Katı yasalar ve planlı strateji tek bir merkezi hükümeti sağlam tutuyordu. Başlangıçta herkesin İnkaların Keçuva dilini öğrenmesi zorunluydu. El Quechua al Alcance de Todos (Keçuvayı Herkes Öğrenebilir) kitabına göre, “Keçuva Güney Amerika lehçelerinin en kapsamlısı ve en çeşitlisi olduğu kadar en zarifi olarak da” görülür. Peru dağlarında yaşayan beş milyon kadar kişi ve bir zamanlar imparatorluğun sınırları içinde bulunan beş ülkede diğer milyonlarca kişi hâlâ bu dili konuşmaktadır. Titicaca Gölü’nün güneydoğusundaki bir topluluksa hâlâ İnka öncesi zamanlarda Keçuva dilinden türetilen Aymara dilini konuşuyor.
Toprakları fethedilen yaklaşık 100 kabile üzerinde Keçuva dilini kullanmanın birleştirici etkisi olmuştu ve bu, her topluluğu yöneten köy curaca’sı (reisi) için de bir kolaylıktı. Her aile toprağı işlemekle görevlendirilirdi. İnkalar fetihlerden sonra, boyundurukları altına aldıkları insanları hoşnut edebilmek için, yerel kabile danslarını ve şenliklerini sürdürmelerine izin verir, ayrıca tiyatro gösterileri ve oyunlar düzenlerlerdi.
Mita Vergisi
İmparatorluk sınırları içinde hiçbir para birimi yoktu; bu, altının kendisinin bireyler için hiçbir değer ifade etmediği anlamına geliyordu. Onun çekici yanı güneşi yansıtmasıydı. Konulan tek vergi olan mita (Keçuva dilinde, “sıra”), tebaaların, İnkaların çok sayıdaki yol ve inşa projesinde sıra ile karşılıksız olarak çalışma zorunluluğuydu. Böylece yasa gereğince, binlerce yerli işçi işe alınıyordu.

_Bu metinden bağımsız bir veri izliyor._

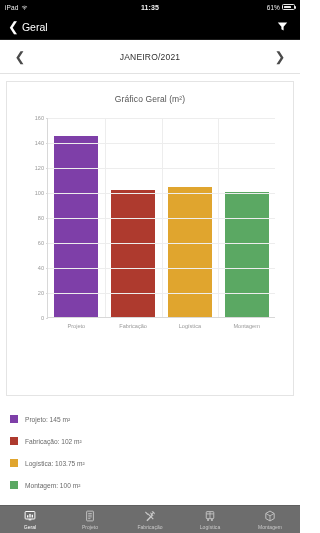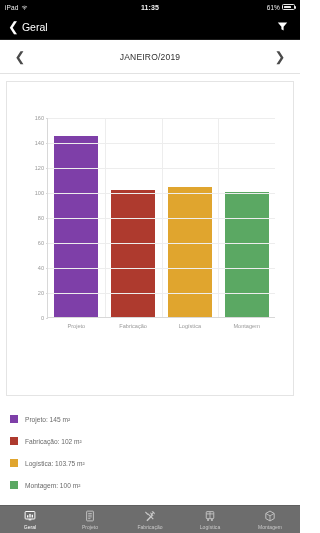--- a/index.html
+++ b/index.html
@@ -122,25 +122,26 @@
     </div>
     <div class="filter-btn">
       <svg viewBox="0 0 14 14" width="11" height="11">
         <path d="M1 2h12l-4.6 5.2V12L5.6 10.4V7.2z" fill="#ffffff"></path>
       </svg>
     </div>
   </div>
 
   <div class="monthbar">
     <div class="arrow">❮</div>
-    <div class="mlabel">JANEIRO/2019</div>
+    <div class="mlabel">JANEIRO/2021</div>
     <div class="arrow">❯</div>
   </div>
 
   <div class="card">
+    <div class="chart-title">Gráfico Geral (m²)</div>
     <div class="plot-wrap">
       <div class="plot" id="plot">
         <div class="bars" id="bars">
             <div class="bcol">
               <div class="bar" title="Projeto: 145" style="height: 181.25px; background: rgb(126, 63, 168);"></div>
               <div class="xtick">Projeto</div>
             </div>
             <div class="bcol">
               <div class="vsep" style="left: 0px;"></div>
               <div class="bar" title="Fabricação: 102" style="height: 127.5px; background: rgb(174, 58, 46);"></div>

İnka yapı ustaları, mita işçilerinden yararlanarak 24.000 kilometre uzunluğunda bir yol ağı inşa etmişlerdi! İnkalar, imparatorluğun en uç noktalarını birbirine bağlamak amacıyla, Cuzco’dan başlayan kaya zeminli bir yol sistemi yapmışlardı. Chasqui adı verilen eğitimli kuryeler bu yolları kullanırlardı. Onlar bir ila üç kilometre aralıklarla kurulmuş kulübelere yerleştirilmişlerdi. Bir chasqui bir mesajla geldiğinde, diğer chasqui bir bayrak yarışında olduğu gibi onun yanı sıra koşmaya başlardı. Onlar bu sistemle günde 240 kilometre yol alırlardı. Devletin başındaki İnka kısa zamanda imparatorluğunun her tarafından haber alırdı.
İnkalar yollardan başka, büyük depolar da kurmuşlardı. Bunlar İnka ordularının fetih harekâtlarına çıktıklarında kullanacakları yiyecek ve giysilerle dolu tutulurdu. İnka mümkün olduğu ölçüde savaştan kaçınırdı. Strateji kullanarak, kabileleri güneşe tapınmayı kabul etmeleri şartıyla kendi hükümdarlıkları altına girmeye davet etmek üzere özel elçiler gönderirdi. Buna razı olurlarsa, yaşamlarını eğitimli İnka öğretmenlerinin yönlendirmesi altında kendi kabileleri içinde sürdürmelerine izin verilirdi. Reddederlerse, acımasız fethin kurbanları olurlardı. Düşman cesetlerinin kafatasları, chicha denen, mısırdan yapılan sert bir içkiyi içmek için kadeh olarak kullanılırdı.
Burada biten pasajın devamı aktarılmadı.